Cracked
- Website type: Entertainment, comedy
- Available in: English
- Predecessor: Cracked magazine
- Headquarters: United States
- Country of origin: United States
- Owner: Literally Media
- Website: cracked.com
- Launched: November 2005; 20 years ago

= Cracked.com =

American entertainment website, offshoot of Cracked magazine

Cracked.com is an American website that was based on Cracked magazine. It was founded in 2005 by Jack O'Brien.

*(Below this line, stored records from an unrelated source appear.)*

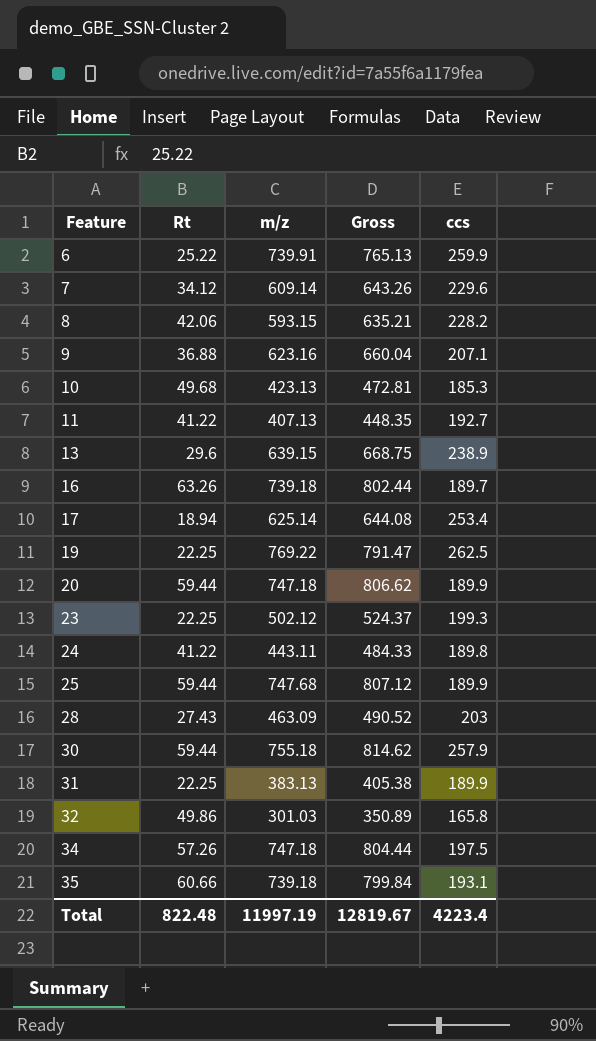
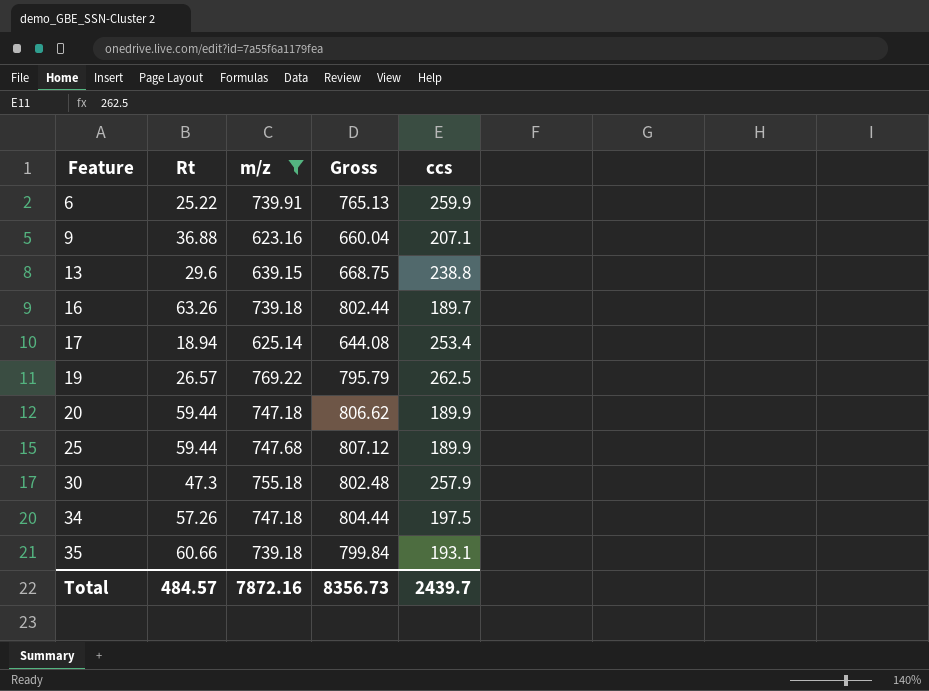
filter: none -> m/z >= 623.16
13 | ccs: 238.9 -> 238.8
19 | Rt: 22.25 -> 26.57
19 | Gross: 791.47 -> 795.79
30 | Rt: 59.44 -> 47.3
30 | Gross: 814.62 -> 802.48
Total | Rt: 822.48 -> 484.57
Total | m/z: 11997.19 -> 7872.16
Total | Gross: 12819.67 -> 8356.73
Total | ccs: 4223.4 -> 2439.7

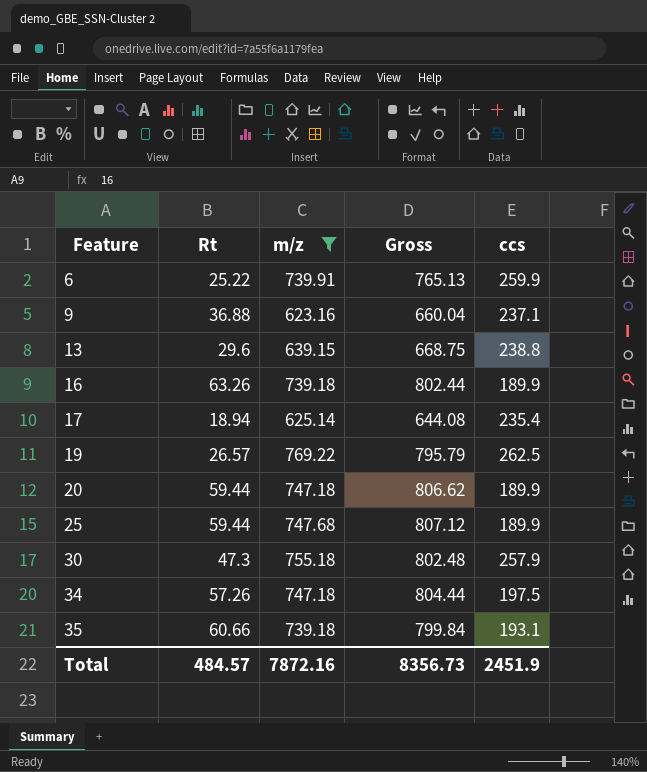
9 | ccs: 207.1 -> 237.1
16 | ccs: 189.7 -> 189.9
17 | ccs: 253.4 -> 235.4
Total | ccs: 2439.7 -> 2451.9

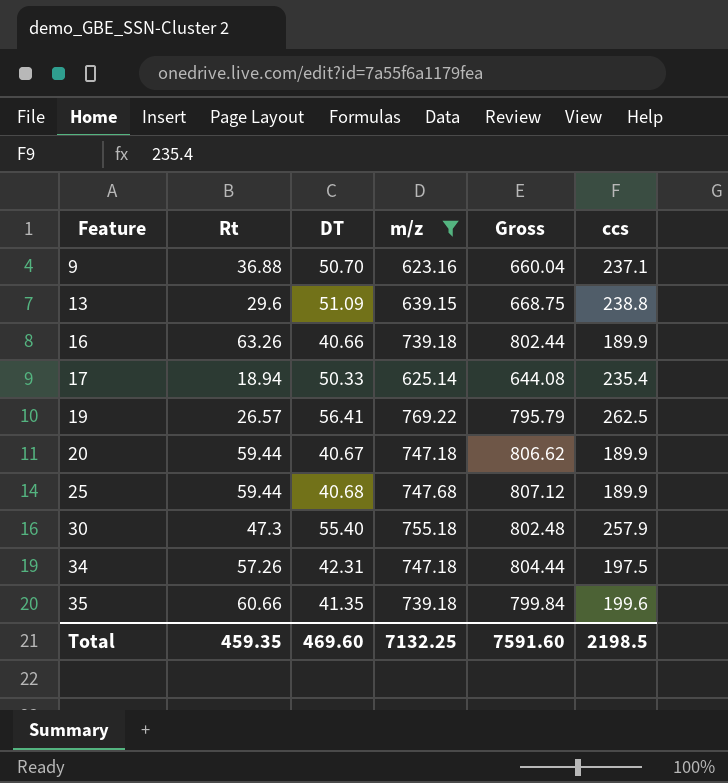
column DT | position: none -> 3
row 6: 25.22 | 739.91 | 765.13 | 259.9 -> none
35 | ccs: 193.1 -> 199.6
Total | Rt: 484.57 -> 459.35
Total | m/z: 7872.16 -> 7132.25
Total | Gross: 8356.73 -> 7591.60
Total | ccs: 2451.9 -> 2198.5

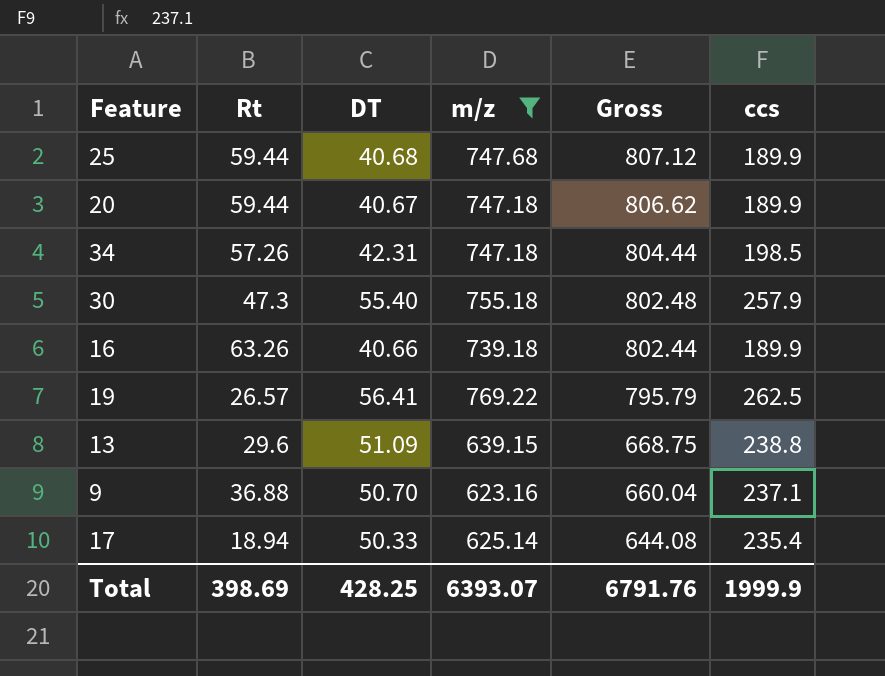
row order: Feature ascending -> Gross descending
row 35: 60.66 | 41.35 | 739.18 | 799.84 | 199.6 -> none
34 | ccs: 197.5 -> 198.5
Total | Rt: 459.35 -> 398.69
Total | DT: 469.60 -> 428.25
Total | m/z: 7132.25 -> 6393.07
Total | Gross: 7591.60 -> 6791.76
Total | ccs: 2198.5 -> 1999.9

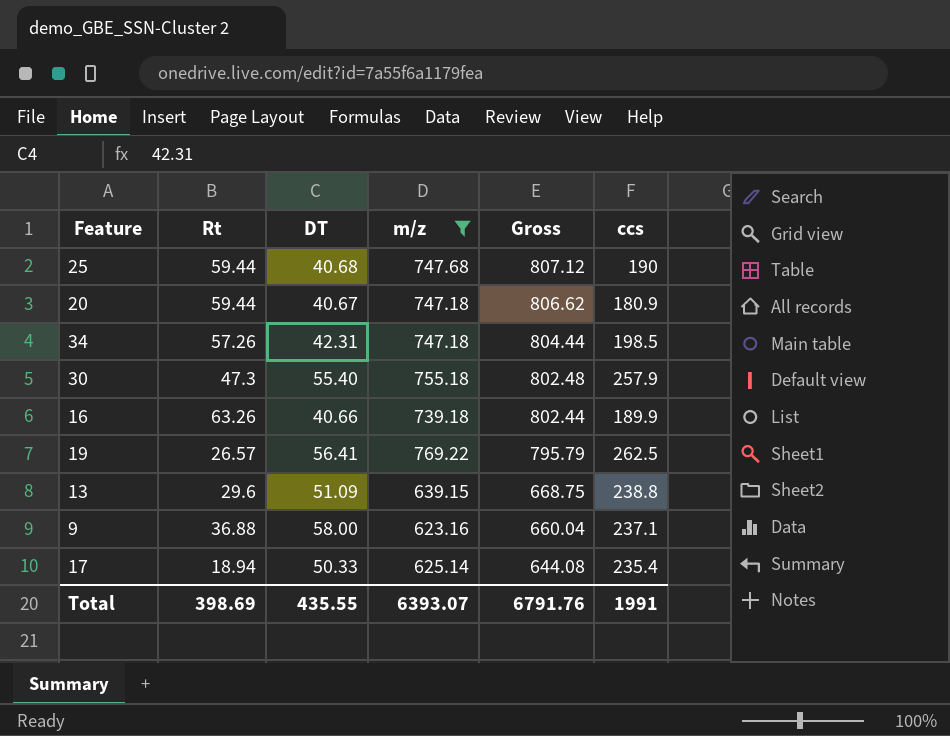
25 | ccs: 189.9 -> 190
20 | ccs: 189.9 -> 180.9
9 | DT: 50.70 -> 58.00
Total | DT: 428.25 -> 435.55
Total | ccs: 1999.9 -> 1991

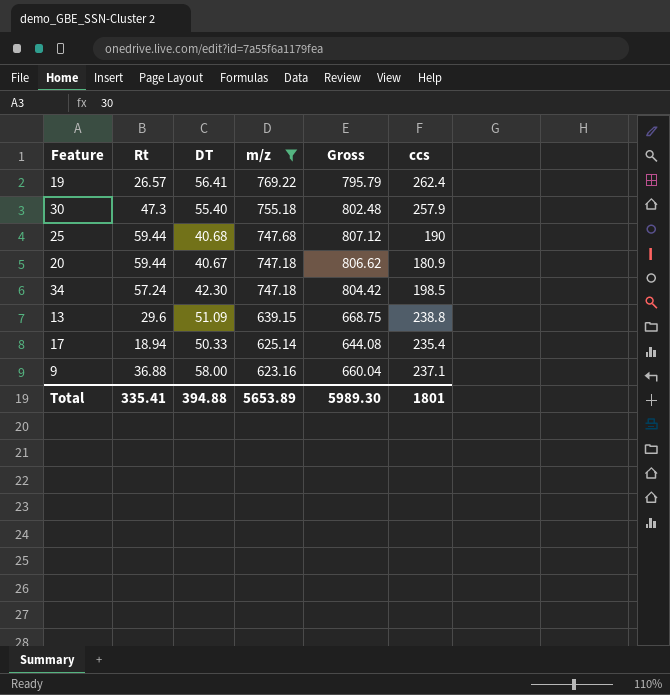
row order: Gross descending -> m/z descending
row 16: 63.26 | 40.66 | 739.18 | 802.44 | 189.9 -> none
19 | ccs: 262.5 -> 262.4
34 | Rt: 57.26 -> 57.24
34 | DT: 42.31 -> 42.30
34 | Gross: 804.44 -> 804.42
Total | Rt: 398.69 -> 335.41
Total | DT: 435.55 -> 394.88
Total | m/z: 6393.07 -> 5653.89
Total | Gross: 6791.76 -> 5989.30
Total | ccs: 1991 -> 1801

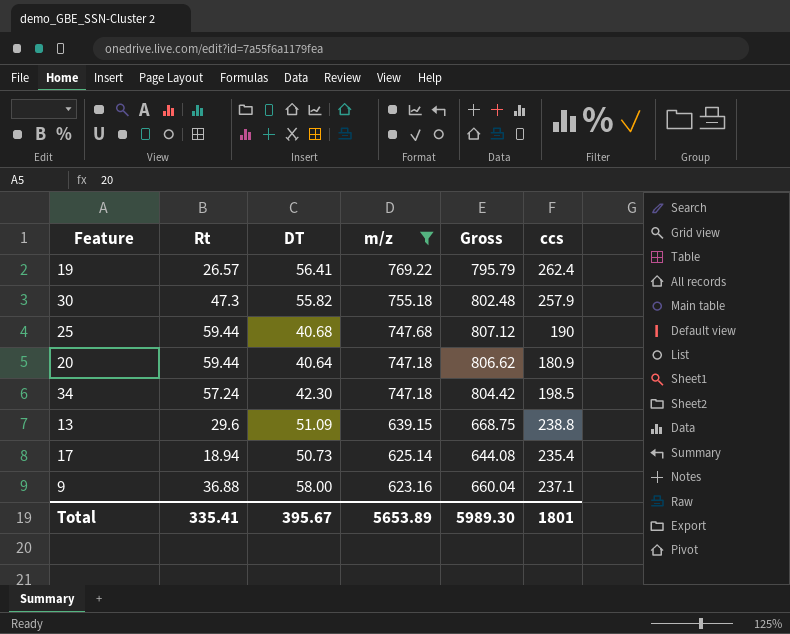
30 | DT: 55.40 -> 55.82
20 | DT: 40.67 -> 40.64
17 | DT: 50.33 -> 50.73
Total | DT: 394.88 -> 395.67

In 2007, Cracked had a couple of hundred thousand unique users per month and three or four million page views. In June 2011, it reached 27 million page views, according to comscore. According to O'Brien, the site had about 17 million unique visitors and 300 million page views in February 2012.

== History ==

Former Cracked.com logo, used from the website's launch until May 3rd, 2024

Cracked was founded as a magazine in 1958. In early 2005, its owner Dick Kulpa sold the magazine to a group of investors who announced plans to revive a print version of Cracked with a new editorial focus and redesign.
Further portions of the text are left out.